Algo muy parecido, si no igual, pasa con la justicia. Pues cuántas veces se castiga el error, pero no el mal. Cuántas veces ganan los malos y pierden los buenos. Con todo, no hay hombres del todo buenos. Quien más y quien menos alguna vez ha deseado algún mal, ha envidiado, ha hecho algo malo, ha cometido un error, ha tropezado. No hay nada puro, sin mácula. Todo, de alguna manera, está contaminado. El amado, por más perfecto que lo vea el amante enamorado, también en alguna ocasión ha pecado, también ha hecho de las suyas, ha incurrido en alguna falta. Nadie está libre de nada. Todos somos humanos, demasiado humanos.
¿Que qué te digo del amor? Lo mismo. Es también solo un ideal. Una fantasía, una ilusión, un embeleco. No creas a los poetas, son –como dice Platón– unos mentirosos. No es verdad lo que lees en las novelas o ves en el cine. No existen los amores eternos; a menudo, todos, o casi todos, se resquebrajan, se cuartean, se rompen, “duran lo que dura un corto invierno”. Están hechos de la misma arcilla que todo lo demás. De tiempo. Y el tiempo pasa, y al pasar, el amor, como cualquier otra cosa, cambia, se desgasta, se desvanece. El tiempo lo trastorna todo. Además, es irreversible. Por eso, no te empeñes en recuperar algo pasado, un lugar, una persona, una situación. Es inútil. No lo lograrás. No solo el lugar o la persona han cambiado, sino que tampoco tú eres el mismo. Tus ojos no son ya los de entonces. Son otros ojos. Es otra mirada. Todo cambia, no nos bañamos dos veces en el mismo río, sentencia el oscuro Heráclito. Las cosas pasan y se pierden para siempre. No obstante, algunas, como el amor, al irse dejan un aroma, una estela, un surco, una huella, algo bueno, hermoso. Solo que también esto es pasajero, fugaz, y acaba por extinguirse. Se muere. La ola del tiempo termina por borrar las huellas en la arena de la playa. Lo que se creía eterno no tarda en desvelarse efímero. La muerte está al final, esperando. Es así. Siempre es así. Es la pura verdad.

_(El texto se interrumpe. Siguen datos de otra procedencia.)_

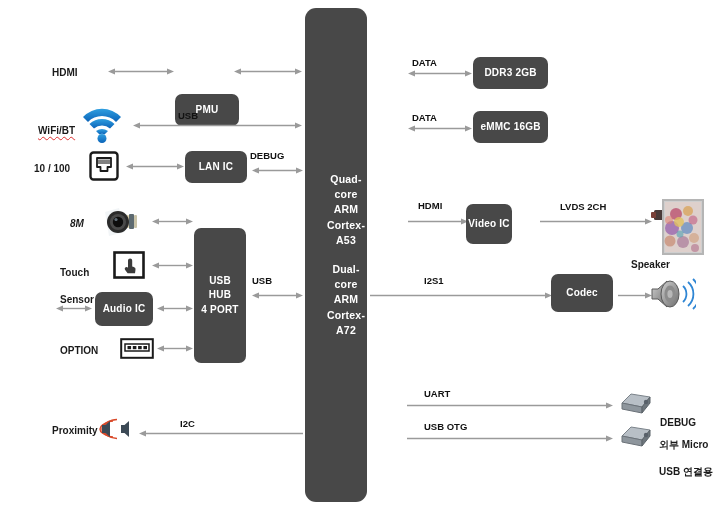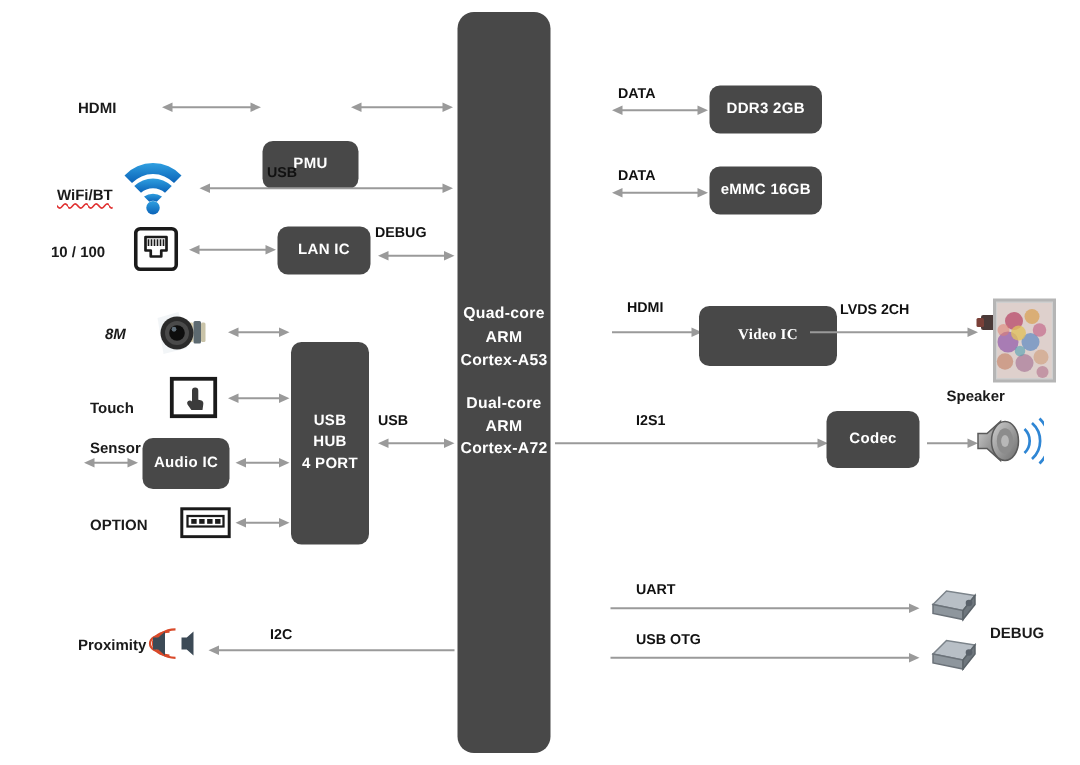--- a/index.html
+++ b/index.html
@@ -38,6 +38,7 @@
     font-size: 10.5px;
     flex-direction: column;
     justify-content: center;
+    padding-left: 20px;
   }
   .blk.soc .grp { margin: 7px 0; }
 

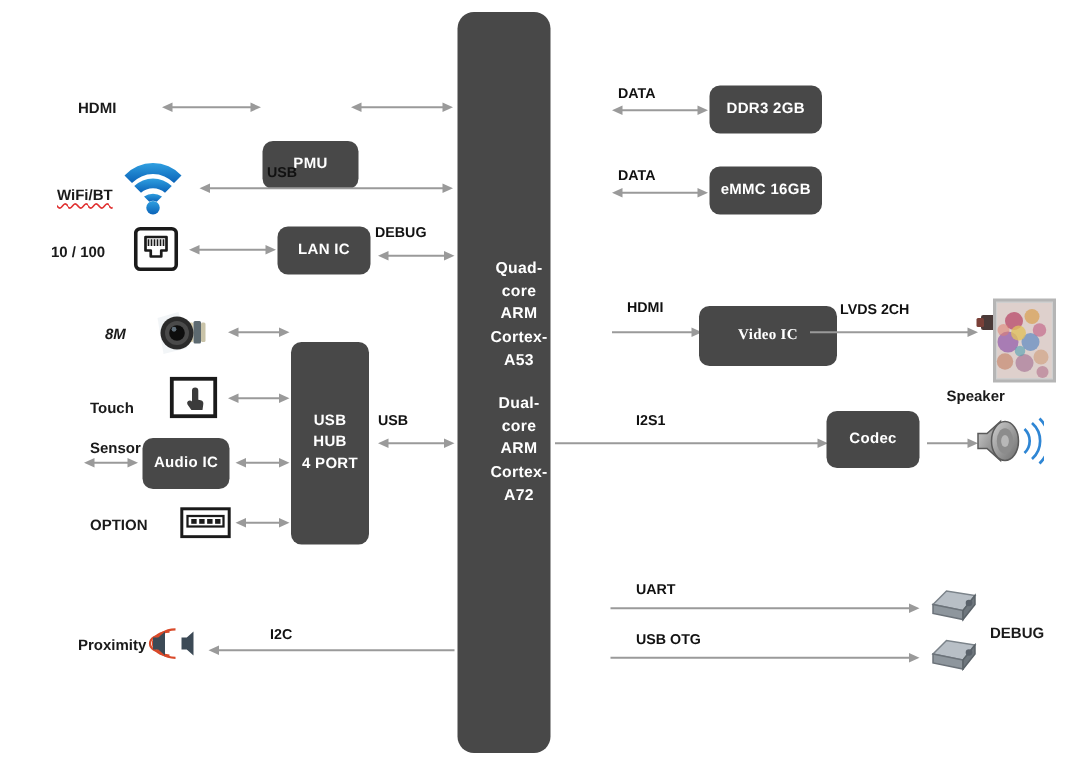--- a/index.html
+++ b/index.html
@@ -298,7 +298,7 @@
       <path d="M60 4.5 L53 1.4 L53 7.6 Z" fill="#9a9a9a"></path>
     </svg>
   </div>
-  <div class="blk" style="left:466px; top:204px; width:92px; height:40px;font-family:Liberation Serif, serif;">Video IC</div>
+  <div class="blk" style="left:466px; top:204px; width:46px; height:40px;">Video IC</div>
   <div class="lbl sig" style="left:560px; top:201px; width:72px;">LVDS 2CH</div>
   <div class="arrow" style="left:540px; top:217px;">
     <svg width="112" height="9" viewBox="0 0 112 9">

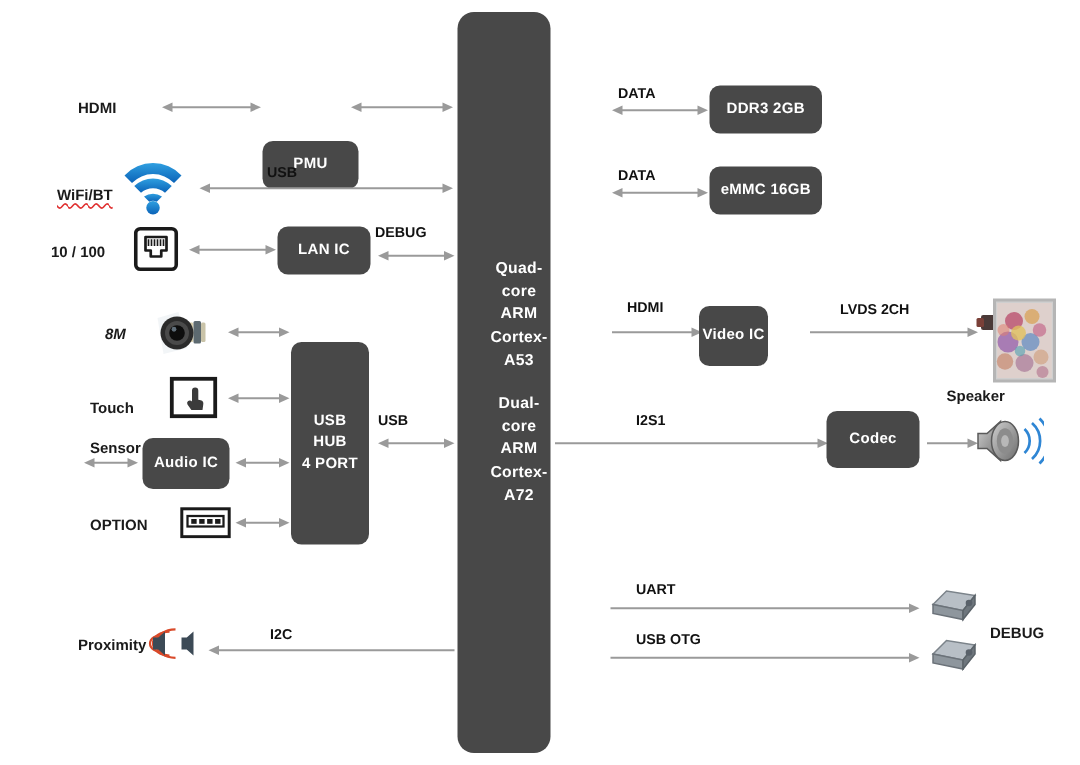--- a/index.html
+++ b/index.html
@@ -398,6 +398,10 @@
       <circle cx="27" cy="12" r="2.2" fill="#59616a"></circle>
     </svg>
   </div>
+  <div class="lbl left" style="left:659px; top:424px;">
+    <span>외부 Micro</span><br>
+    <span>USB 연결용</span>
+  </div>
 
 </div>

Pero, pese a todo, como dice –lo dice maravillosamente– la poetisa polaca Wislawa Szymborska, “no existe vida que, aun por un instante, no sea inmortal. La muerte siempre llega con ese instante de retraso. En vano golpea la aldaba en la puerta invisible. Lo ya vivido no se lo puede llevar”. Cierto. Lo que ha pasado, ha pasado, y nadie, ni nada, puede hacer que no haya pasado. Por eso, de alguna manera, Horacio, aunque refiriéndose a otro asunto, tiene razón cuando escribe: “No moriré del todo”.